View previous topic :: View next topic |
Author |
Message |
lukeevanslx
Joined: 11 Jun 2012 Posts: 14
|
How to detect Stack Overrun (possible variable corruption) |
Posted: Tue Jun 19, 2012 6:11 am |
|
|
How do I detect stack overrun (eg. the stack is corrupting variables)?
What symbols am I looking for in the .lst file?
Or does CCS actually use the stack for auto variables, or are auto allocations just a scatchpad area of RAM calculated to the proper size?
(I tried searching "stack" in the help but no good hits. Perhaps I can be directed to the correct topic in the manual?)
Thanks |
|
|
RF_Developer
Joined: 07 Feb 2011 Posts: 839
|
|
Posted: Tue Jun 19, 2012 6:22 am |
|
|
You don't check for stack overflow. As far as I am aware there is no way to do so, at least on the 16s and 18s. There may be on the 24s and 32s, but don't hold your breath on that.

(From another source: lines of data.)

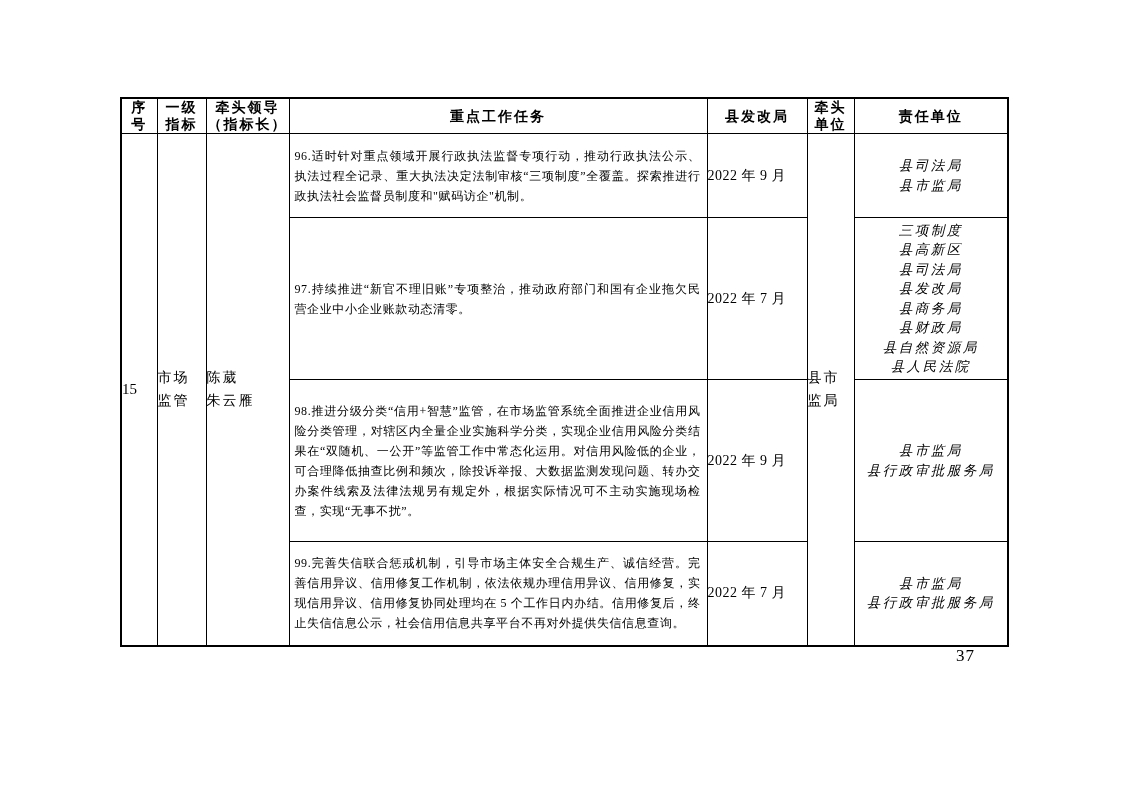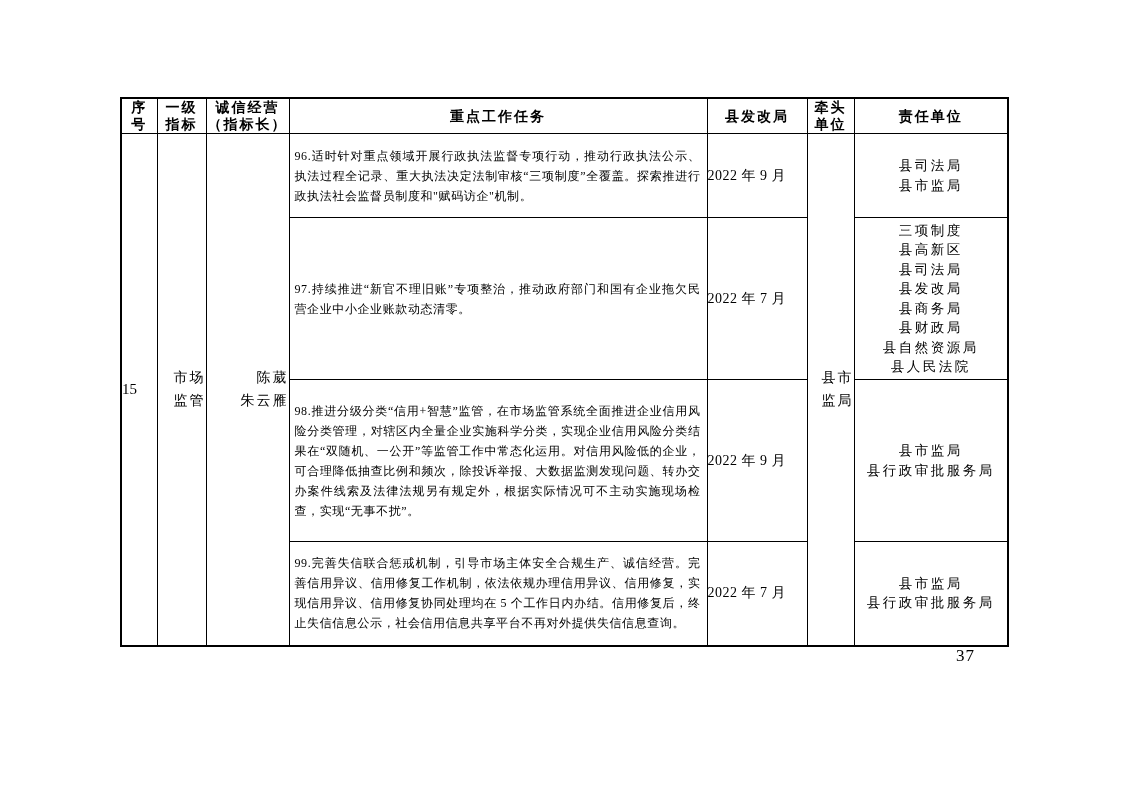--- a/index.html
+++ b/index.html
@@ -41,25 +41,26 @@
   td.deadline {
     font-size:14px;
     text-align:left;
     letter-spacing:0.5px;
   }
   td.units {
     font-size:13.5px;
     line-height:19.5px;
     text-align:center;
     letter-spacing:2.5px;
+    font-style:italic;
   }
   td.merged {
     font-size:14px;
     line-height:23px;
-    text-align:right;
+    text-align:left;
     letter-spacing:2px;
   }
   td.seq {
     font-size:15px;
     text-align:left;
     letter-spacing:0;
   }
   .page-num {
     position:absolute;
     left:956px; top:646px;
@@ -86,21 +87,21 @@
       <tr style="height:35px">
         <th>
             <div>序</div>
             <div>号</div>
           </th>
         <th>
             <div>一级</div>
             <div>指标</div>
           </th>
         <th>
-            <div>诚信经营</div>
+            <div>牵头领导</div>
             <div>（指标长）</div>
           </th>
         <th>重点工作任务</th>
         <th>县发改局</th>
         <th>
             <div>牵头</div>
             <div>单位</div>
           </th>
         <th>责任单位</th>
       </tr>

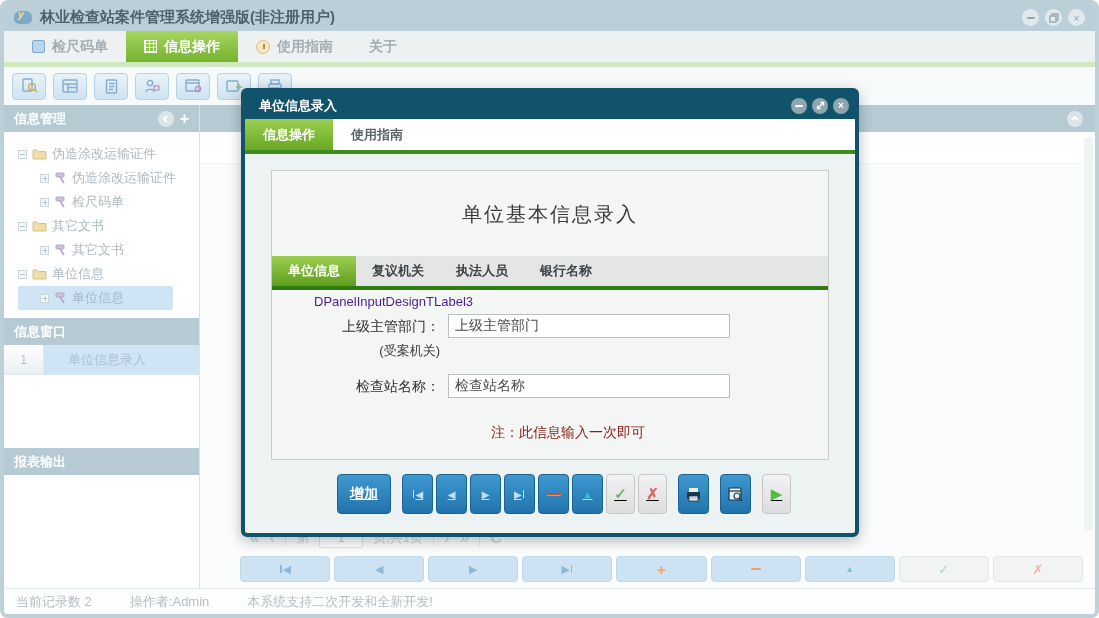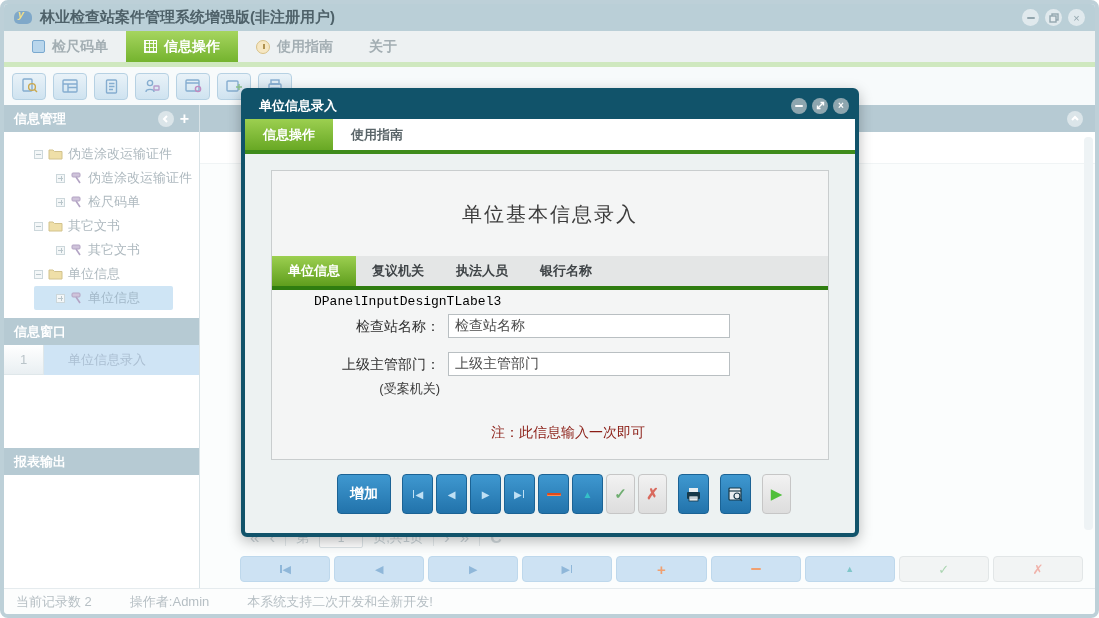--- a/index.html
+++ b/index.html
@@ -35,21 +35,21 @@
 
   
   .bodyrow { flex:1 1 auto; display:flex; min-height:0; }
   .sidebar { width:196px; background:#fff; border-right:1px solid #d9e3e7; display:flex; flex-direction:column; }
   .shead { height:27px; background:#b6cad3; color:#fff; font-size:13px; font-weight:bold; display:flex; align-items:center; padding:0 10px; flex:0 0 auto; }
   .shead .tools { margin-left:auto; display:flex; align-items:center; gap:6px; }
   .circlebtn { width:16px; height:16px; border-radius:50%; background:rgba(255,255,255,.5); display:flex; align-items:center; justify-content:center; cursor:pointer; }
   .circlebtn svg { stroke:#fff; stroke-width:2; fill:none; }
   .plusbtn { color:#fff; font-size:16px; font-weight:bold; cursor:pointer; line-height:1; }
 
-  .tree { height:186px; padding:10px 0 0 14px; overflow:hidden; flex:0 0 auto;margin-left:16px; }
+  .tree { height:186px; padding:10px 0 0 14px; overflow:hidden; flex:0 0 auto; }
   .trow { height:24px; display:flex; align-items:center; gap:5px; font-size:13px; color:#aeb9bf; cursor:pointer; white-space:nowrap; }
   .trow.lvl1 { padding-left:0; }
   .trow.lvl2 { padding-left:22px; }
   .trow.sel { background:#cfe5f5; color:#a3b9c9; margin-right:26px; border-radius:2px; }
   .texp { width:9px; height:9px; border:1px solid #ccd7db; background:#f4f7f8; position:relative; flex:0 0 auto; }
   .texp i, .texp b { position:absolute; background:#b9c6cb; }
   .texp i { left:1px; top:3.5px; width:5px; height:1px; }
   .texp b { left:3.5px; top:1px; width:1px; height:5px; display:none; }
   .texp.plus b { display:block; }
   .ticon { flex:0 0 auto; display:flex; }
@@ -97,30 +97,30 @@
   .dunder { height:4px; background:#3f8c1c; flex:0 0 auto; }
   .dbody { flex:1; position:relative; padding:16px 26px 0; }
 
   .panel { background:#f4f5f5; border:1px solid #c9cdce; height:290px; overflow:hidden; }
   .ptitle { text-align:center; font-size:20px; color:#3c3c3c; margin-top:30px; letter-spacing:2px; }
   .stabs { margin-top:28px; background:#e4e6e6; display:flex; height:30px; }
   .stab { display:flex; align-items:center; padding:0 16px; font-size:13px; font-weight:bold; color:#3f4447; cursor:pointer; }
   .stab.active { background:linear-gradient(#9ccf50,#5f9e1d); color:#fff; }
   .sunder { height:4px; background:#2f7d10; }
   .fields { padding:10px 0 0 36px; position:relative; }
-  .design-label { font-family:Liberation Mono, monospace; font-size:13px; color:#000000; position:absolute; left:42px; top:4px;text-align:center; }
+  .design-label { font-family:Liberation Sans, sans-serif; font-size:13px; color:#4c1d95; position:absolute; left:42px; top:4px;text-align:center; }
   .frow { display:flex; margin-top:14px; }
   .flabelwrap { width:140px; text-align:right; padding-right:8px; font-size:14px; color:#2e2e2e; padding-top:4px; }
   .fsub { font-size:13px; color:#3a3a3a; margin-top:6px; }
   .finput { width:282px; height:24px; border:1px solid #b9bfc2; background:#fff; font-size:14px; color:#4a4a4a; padding:0 6px; font-family:"Liberation Sans",sans-serif; }
   .note { text-align:center; margin-top:26px; font-size:14px; color:#8b1d15; }
 
   .btnrow { margin-top:14px; display:flex; align-items:center; padding-left:66px; gap:3px; }
   .gapL { margin-left:8px; }
-  .dlgbtn { height:40px; border-radius:4px; display:flex; align-items:center; justify-content:center; cursor:pointer; }
+  .dlgbtn { height:40px; border-radius:4px; display:flex; align-items:center; justify-content:center; cursor:pointer;text-decoration:underline; }
   .blue { width:31px; background:linear-gradient(#3f98d0,#2273ab); border:1px solid #1b6395; color:#bfe0f4; }
   .grayb { width:29px; background:linear-gradient(#f2f2f2,#dddddd); border:1px solid #c6c6c6; }
   .addbtn { width:54px; background:linear-gradient(#3f98d0,#2273ab); border:1px solid #1b6395; color:#fff; font-size:14px; font-weight:bold; }
   .navg { font-size:10px; display:flex; align-items:center; }
   .redbar { width:14px; height:3px; background:#e04a1a; border-radius:1px; box-shadow:0 -1px 0 #ff8a50 inset; }
   .upt { color:#35c0c8; font-size:10px; }
   .okc { color:#6fae71; font-size:15px; font-weight:bold; }
   .xc { color:#d96a5e; font-size:15px; font-weight:bold; }
   .playc { color:#4fbf3a; font-size:15px; }
 </style>
@@ -453,29 +453,29 @@
             </div>
           <div class="stab">
               <span>银行名称</span>
             </div>
         </div>
         <div class="sunder"></div>
 
         <div class="fields">
           <div class="design-label">DPanelInputDesignTLabel3</div>
           <div class="frow">
-            <div class="flabelwrap">检查站名称：</div>
-            <input class="finput" value="检查站名称" style="">
-          </div>
-          <div class="frow">
             <div class="flabelwrap">
               <div>上级主管部门：</div>
               <div class="fsub">(受案机关)</div>
             </div>
             <input class="finput" value="上级主管部门" style="">
+          </div>
+          <div class="frow">
+            <div class="flabelwrap">检查站名称：</div>
+            <input class="finput" value="检查站名称" style="">
           </div>
           <div class="note">注：此信息输入一次即可</div>
         </div>
       </div>
 
       <div class="btnrow">
         <div class="dlgbtn addbtn">
             <span>增加</span>
           </div>
         <div class="dlgbtn blue gapL navg">

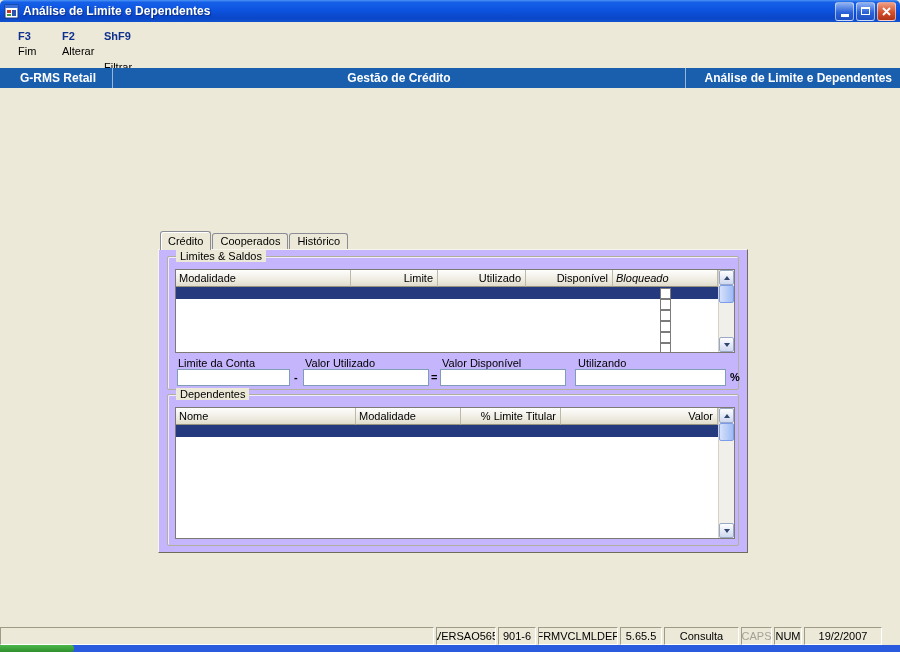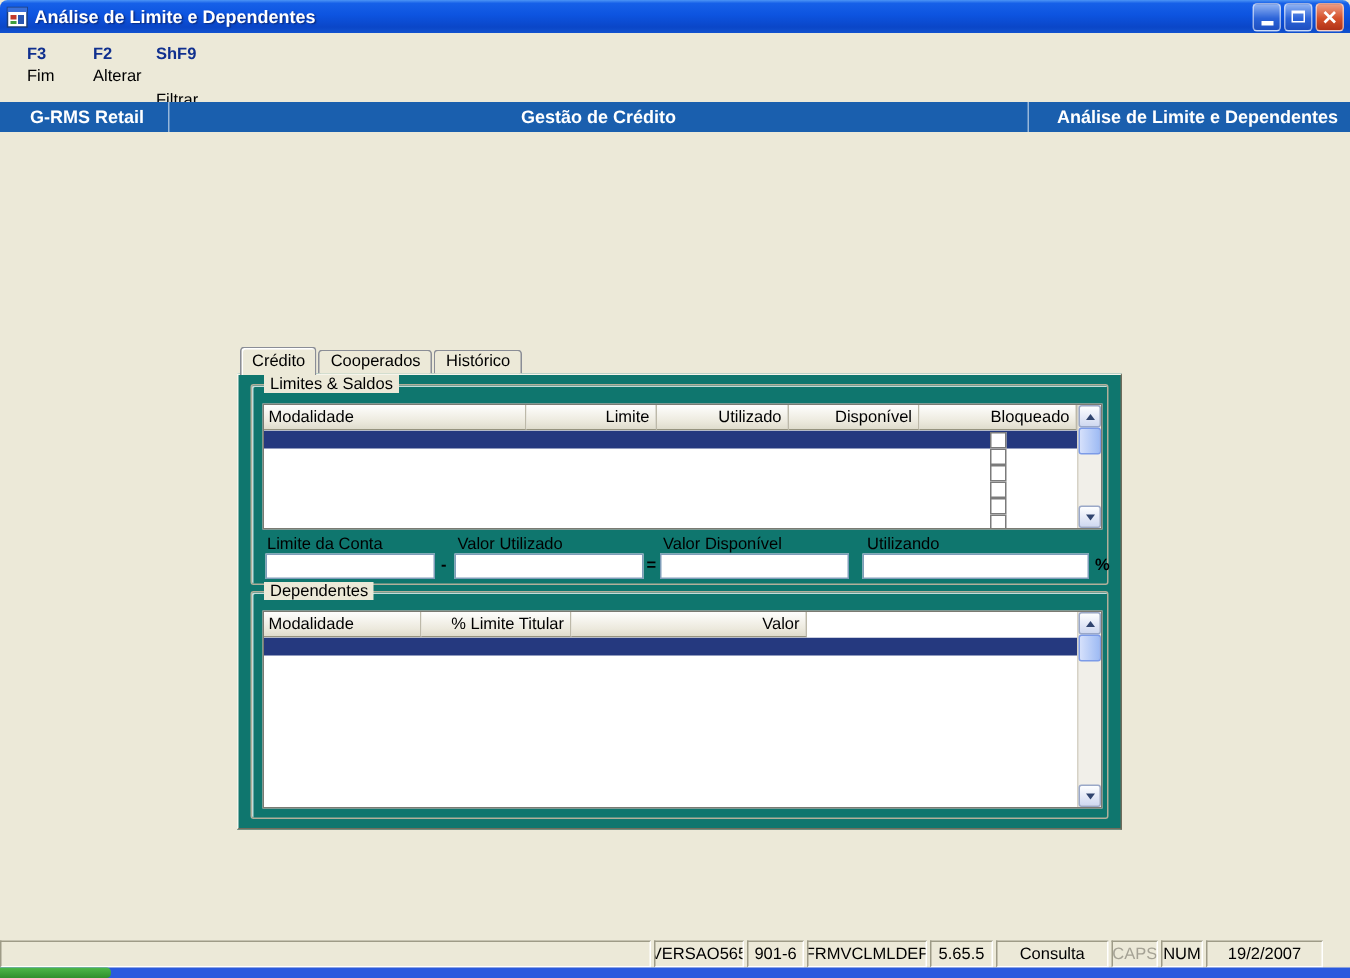--- a/index.html
+++ b/index.html
@@ -51,35 +51,35 @@
   .name-inp { left: 143px; top: 23px; width: 362px; height: 19px; }
   .venc-lbl { position: absolute; left: 508px; top: 7px; white-space: nowrap; }
   .venc-inp { left: 508px; top: 23px; width: 78px; height: 19px; }
 
   
   .tabs { position: absolute; left: 160px; top: 230px; height: 19px; display: flex; align-items: flex-end; z-index: 3; }
   .tab { background: #ece9d8; border: 1px solid #8a8d96; border-bottom: none; border-radius: 3px 3px 0 0;
     padding: 1px 7px 2px 7px; height: 16px; margin-right: 1px; cursor: pointer; white-space: nowrap; }
   .tab.active { height: 19px; padding-top: 3px; box-shadow: inset 1px 1px 0 #fff; position: relative; z-index: 4; margin-bottom: -1px; }
 
-  .tabpanel { position: absolute; left: 158px; top: 249px; width: 590px; height: 304px; background: #0f766e;
+  .tabpanel { position: absolute; left: 158px; top: 249px; width: 590px; height: 304px; background: #c4b5fd;
     border: 1px solid; border-color: #f7f5ec #6f6c5c #6f6c5c #f7f5ec; z-index: 2; }
 
   .gb-limites { left: 8px; top: 6px; width: 572px; height: 134px; }
   .gb-dep { left: 8px; top: 144px; width: 572px; height: 152px; }
 
   
   .grid { position: absolute; left: 7px; top: 12px; width: 560px; border: 1px solid #7b7b73; background: #fff; overflow: hidden; }
   .grid-limites { height: 84px; }
   .grid-dep { height: 132px; }
   .grid-header { position: absolute; left: 0; top: 0; right: 16px; height: 17px; display: flex; }
   .hc { height: 17px; background: linear-gradient(#fefefd,#ece9dd 70%,#dfdccd);
     border-right: 1px solid #bdb9a9; border-bottom: 1px solid #96937f; padding: 2px 4px 0 3px;
     white-space: nowrap; overflow: hidden; }
-  .hc.ar { text-align: right; } .hc.ac { text-align: right; }
+  .hc.ar { text-align: right; } .hc.ac { text-align: left; font-style: italic; }
   .lc1 { width: 175px; } .lc2 { width: 87px; } .lc3 { width: 88px; } .lc4 { width: 87px; } .lc5 { width: 105px; }
   .dc1 { width: 180px; } .dc2 { width: 105px; } .dc3 { width: 100px; } .dc4 { width: 157px; }
   .grid-body { position: absolute; left: 0; top: 17px; right: 16px; bottom: 0; background: #fff; overflow: hidden; }
   .grid-row { height: 11px; position: relative; }
   .grid-row.sel { height: 12px; background: #25397f; }
   .cb { position: absolute; left: 484px; top: 0; width: 11px; height: 11px; background: #fff; border: 1px solid #7b7b7b; }
   .grid-row.sel .cb { top: 1px; }
 
   
   .vscroll { position: absolute; right: 0; top: 0; bottom: 0; width: 16px; background: #f1efe9; border-left: 1px solid #d6d2c6; }
@@ -235,20 +235,21 @@
       <input class="inp f-inp fi3" value="" style="">
       <input class="inp f-inp fi4" value="" style="">
       <span class="fop op-pct">%</span>
     </div>
 
     <div class="groupbox gb-dep">
       <span class="gb-legend">Dependentes</span>
 
       <div class="grid grid-dep">
         <div class="grid-header">
+          <div class="hc dc1">Nome</div>
           <div class="hc dc2">Modalidade</div>
           <div class="hc dc3 ar">% Limite Titular</div>
           <div class="hc dc4 ar">Valor</div>
         </div>
         <div class="grid-body">
           <div class="grid-row sel"></div>
         </div>
         <div class="vscroll">
           <div class="sb-btn up">
               <i class="tri-up"></i>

On 16s and 18s, and probably 24s, the stack, a hardware stack NOT implemented in data memory and therefore not going to overwrite varaibles on overflow, is far too small to store any variables. It more or less stores return addresses only, This is why recursion is difficult if not practically impossible on the lower/mid range PICs. The 32s are likely to be different as they are MIPs based, while I have little experience of the 24s/dsPICs
To check the stack usage look at the top if the .lst file. Here is an example from one of my projects:
Code: |
ROM used: 28236 bytes (58%)
Largest free fragment is 18864
RAM used: 1567 (47%) at main() level
1655 (50%) worst case
Stack: 14 worst case (11 in main + 3 for interrupts)
|
All variable storage is in normal data memory space. Scratchpad areas are used for local variables. Globals are allocated fixed, exclusive storage. Take a look at the .sym file for details of what's gone where.
RF Developer |
|
|
Ttelmah
Joined: 11 Mar 2010 Posts: 19613
|
|
Posted: Tue Jun 19, 2012 8:18 am |
|
|
Ongoing:
The PIC 18 chips, have the ability to trigger a reset on stack overflow (which can then be detected with 'restart_cause'). However because the stack doesn't store variables, it would normally only get triggered through code/memory corruption (atomic particle for example), or a problem with the code design.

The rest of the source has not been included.